Cuba: Ideas for a New Republic (1900-1940s)

March 22, 2018 - 4:00 pm

Cuba: Ideas for a New Republic (1900-1940s)

Room 9206/07
The Graduate Center, CUNY

This panel explores the forms of republicanism competing for political space in the creation of the Cuban republic. It identifies main actors, the meanings of “Republic” and “Revolution” and the problematics of order and stability. When, how, and with what significance did Marxism emerge? Did varieties of republican projects and ideologies through the 1930s and 1940s coalesce into durable coalitions?

“A Radical Vision for the Cuban Republic? The Cuban Communist before the 1959 Revolution”
Samuel Farber, Brooklyn College

“Liberales, conservadores y socialistas en la Primera República Cubana: 1901-1940”
Rafael Rojas, CIDE, Mexico CityYale University

Moderator: Mauricio Font, Bildner Center

Samuel Farber is an emeritus professor of Political Science at Brooklyn College of CUNY. He was born and raised in Cuba and has written numerous books and articles about the country. His is the author of Cuba Since The Revolution of 1959. A Critical Assessment (Haymarket Books, 2011) and The Politics of Che Guevara: Theory and Practice (Haymarket Books, 2016).
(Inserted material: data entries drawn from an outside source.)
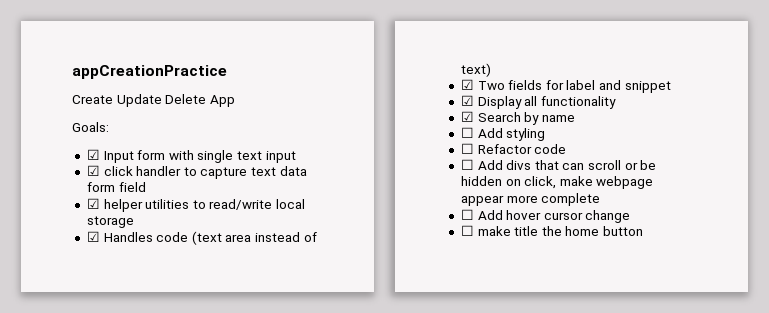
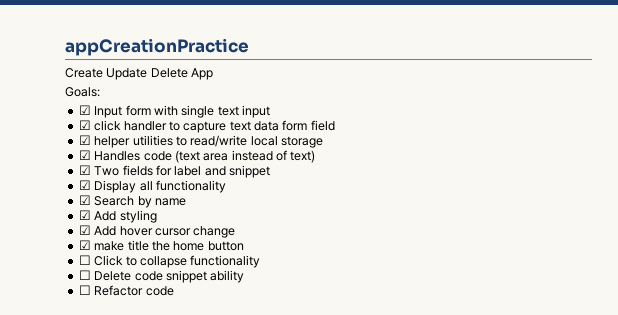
[460,127,474,138] ☐ -> [78,210,91,220] ☑
[460,143,567,154] [460,159,657,170] [460,176,654,189] [460,193,601,206] [460,209,474,220] ☐ Refactor code // ☐ Add divs that can scroll or be hidden on click, make webpage appear more complete // ☐ -> [78,225,91,235] ☑
[460,225,474,236] ☐ -> [78,240,91,250] ☑
(644, 231) none -> [78,255,261,268] [78,270,245,283] [78,285,174,296] // ☐ Click to collapse functionality // ☐ Delete code snippet ability // ☐ Refactor code

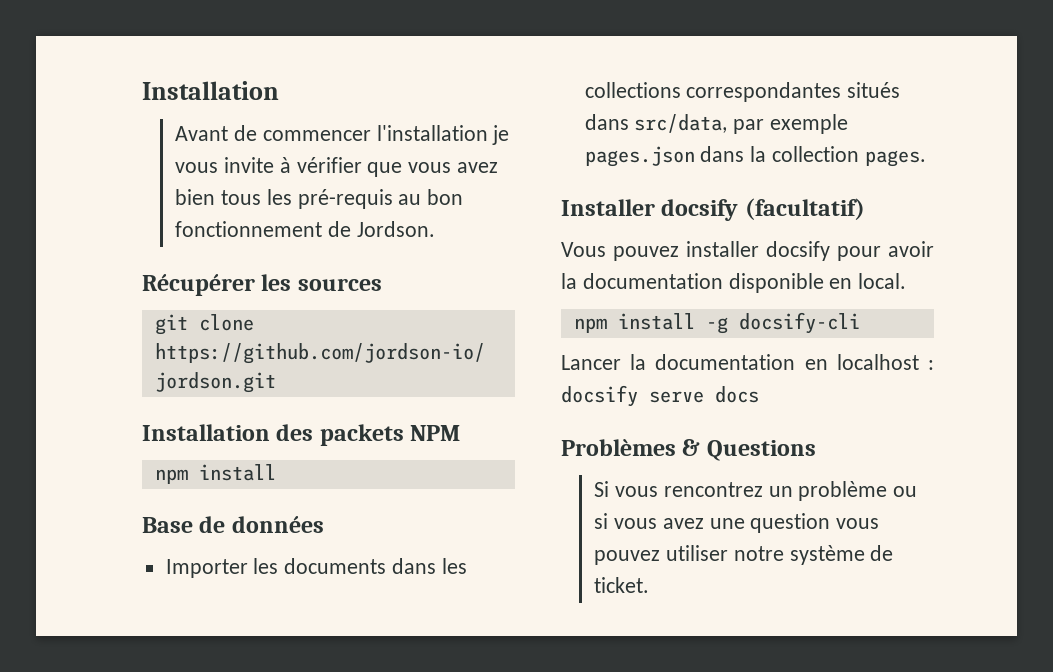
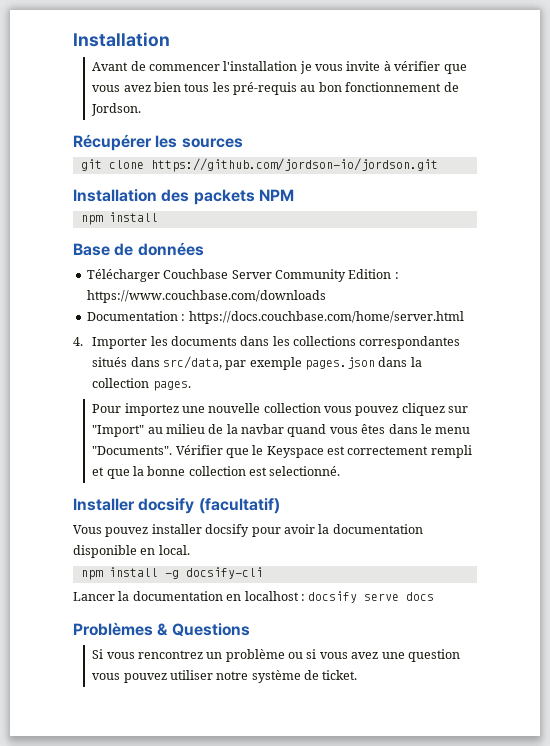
(324, 524) none -> [86,269,399,282] [86,290,326,303] [86,311,464,324] [73,337,83,346] Télécharger Couchbase Server Community Edition : https://www.couchbase.com/downloads // Documentation : https://docs.couchbase.com/home/server.html // 4.
(926, 158) none -> [92,403,469,416] [92,424,471,437] [92,445,472,458] [92,466,341,479] // Pour importez une nouvelle collection vous pouvez cliquez sur "Import" au milieu de la navbar quand vous êtes dans le menu "Documents". Vérifier que le Keyspace est correctement rempli et que la bonne collection est selectionné.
Rafael Rojas Gutiérrez is distinguished Cuban essayist and historian who currently resides in Mexico. He has written more than fifteen books on politics and intellectual history in Latin America, Cuba and Mexico. He is a professor and researcher at the CIDE (Centro de Investigación y Docencia Económicas) since 1996. He was Visiting Professor at Princeton in Fall 2017 and is visiting Yale for the Spring 2018 semester. His latest book is El cambio constitucional en Cuba (2017).

Mauricio Font is director of the Bildner Center for Western Hemisphere Studies and Professor of Sociology at The Graduate Center and Queens College, CUNY. Professor Font’s most recent publication is The State and the Private Sector in Latin America (Palgrave Macmillan, 2015).